Your job is to set down the stretch of entries that opens with the line containing "text: 8 -> 7" and closes with the line containing "align-items: flex-end ->". Keep both end lines, copy each exactly, and add nothing.

===

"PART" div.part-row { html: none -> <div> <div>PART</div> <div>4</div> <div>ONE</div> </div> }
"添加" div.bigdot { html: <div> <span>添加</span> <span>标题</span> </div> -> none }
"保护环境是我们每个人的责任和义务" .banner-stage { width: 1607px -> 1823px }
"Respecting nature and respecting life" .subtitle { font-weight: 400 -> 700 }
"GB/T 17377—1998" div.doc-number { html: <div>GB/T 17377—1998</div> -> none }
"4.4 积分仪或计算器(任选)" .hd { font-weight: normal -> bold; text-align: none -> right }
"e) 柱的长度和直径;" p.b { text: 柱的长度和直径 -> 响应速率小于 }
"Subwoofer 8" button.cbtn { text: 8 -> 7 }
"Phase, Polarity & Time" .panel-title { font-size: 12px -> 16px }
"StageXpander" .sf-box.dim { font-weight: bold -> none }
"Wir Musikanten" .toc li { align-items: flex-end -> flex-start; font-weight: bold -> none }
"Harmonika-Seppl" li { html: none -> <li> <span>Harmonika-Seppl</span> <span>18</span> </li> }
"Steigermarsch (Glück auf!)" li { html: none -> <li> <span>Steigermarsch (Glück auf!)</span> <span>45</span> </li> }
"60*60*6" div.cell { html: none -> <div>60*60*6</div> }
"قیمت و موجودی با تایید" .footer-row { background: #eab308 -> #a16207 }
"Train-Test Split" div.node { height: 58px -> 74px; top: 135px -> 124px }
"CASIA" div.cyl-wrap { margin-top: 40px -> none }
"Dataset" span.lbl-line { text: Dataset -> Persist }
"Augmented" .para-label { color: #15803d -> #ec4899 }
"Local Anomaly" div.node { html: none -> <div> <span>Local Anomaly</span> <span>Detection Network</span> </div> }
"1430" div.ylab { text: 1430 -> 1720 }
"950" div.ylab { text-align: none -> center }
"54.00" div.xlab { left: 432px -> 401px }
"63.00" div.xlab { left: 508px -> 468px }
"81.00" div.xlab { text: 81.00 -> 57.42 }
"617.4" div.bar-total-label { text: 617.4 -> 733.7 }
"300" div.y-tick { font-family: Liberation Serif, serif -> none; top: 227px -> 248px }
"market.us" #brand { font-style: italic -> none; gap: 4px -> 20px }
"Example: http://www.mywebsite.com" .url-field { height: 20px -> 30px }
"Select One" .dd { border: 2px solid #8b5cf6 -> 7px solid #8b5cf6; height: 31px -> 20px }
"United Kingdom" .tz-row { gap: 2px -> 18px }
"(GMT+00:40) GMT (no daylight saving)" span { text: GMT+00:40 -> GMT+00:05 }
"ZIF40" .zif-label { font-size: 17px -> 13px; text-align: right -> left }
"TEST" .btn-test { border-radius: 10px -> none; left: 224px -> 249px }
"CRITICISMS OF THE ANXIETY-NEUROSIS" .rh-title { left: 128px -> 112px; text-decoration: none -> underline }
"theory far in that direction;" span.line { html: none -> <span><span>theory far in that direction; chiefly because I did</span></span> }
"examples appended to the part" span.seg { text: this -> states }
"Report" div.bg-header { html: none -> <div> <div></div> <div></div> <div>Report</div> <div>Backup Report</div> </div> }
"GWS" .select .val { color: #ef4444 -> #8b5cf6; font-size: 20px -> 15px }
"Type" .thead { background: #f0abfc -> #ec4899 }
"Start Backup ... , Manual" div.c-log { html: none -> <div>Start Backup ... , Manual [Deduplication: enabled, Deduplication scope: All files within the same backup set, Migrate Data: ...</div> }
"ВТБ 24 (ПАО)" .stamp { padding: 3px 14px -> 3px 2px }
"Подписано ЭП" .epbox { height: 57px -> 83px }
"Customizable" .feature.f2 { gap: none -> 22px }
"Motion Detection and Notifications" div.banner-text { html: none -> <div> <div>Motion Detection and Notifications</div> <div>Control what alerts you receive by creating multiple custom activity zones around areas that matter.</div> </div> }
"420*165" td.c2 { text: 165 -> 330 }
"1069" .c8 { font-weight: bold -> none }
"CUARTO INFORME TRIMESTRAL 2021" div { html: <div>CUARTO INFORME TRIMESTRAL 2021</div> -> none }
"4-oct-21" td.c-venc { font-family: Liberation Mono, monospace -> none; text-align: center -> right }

===

### RESULT OF THE TASK
"Subwoofer 8" button.cbtn { text: 8 -> 7 }
"Phase, Polarity & Time" .panel-title { font-size: 12px -> 16px }
"StageXpander" .sf-box.dim { font-weight: bold -> none }
"Wir Musikanten" .toc li { align-items: flex-end -> flex-start; font-weight: bold -> none }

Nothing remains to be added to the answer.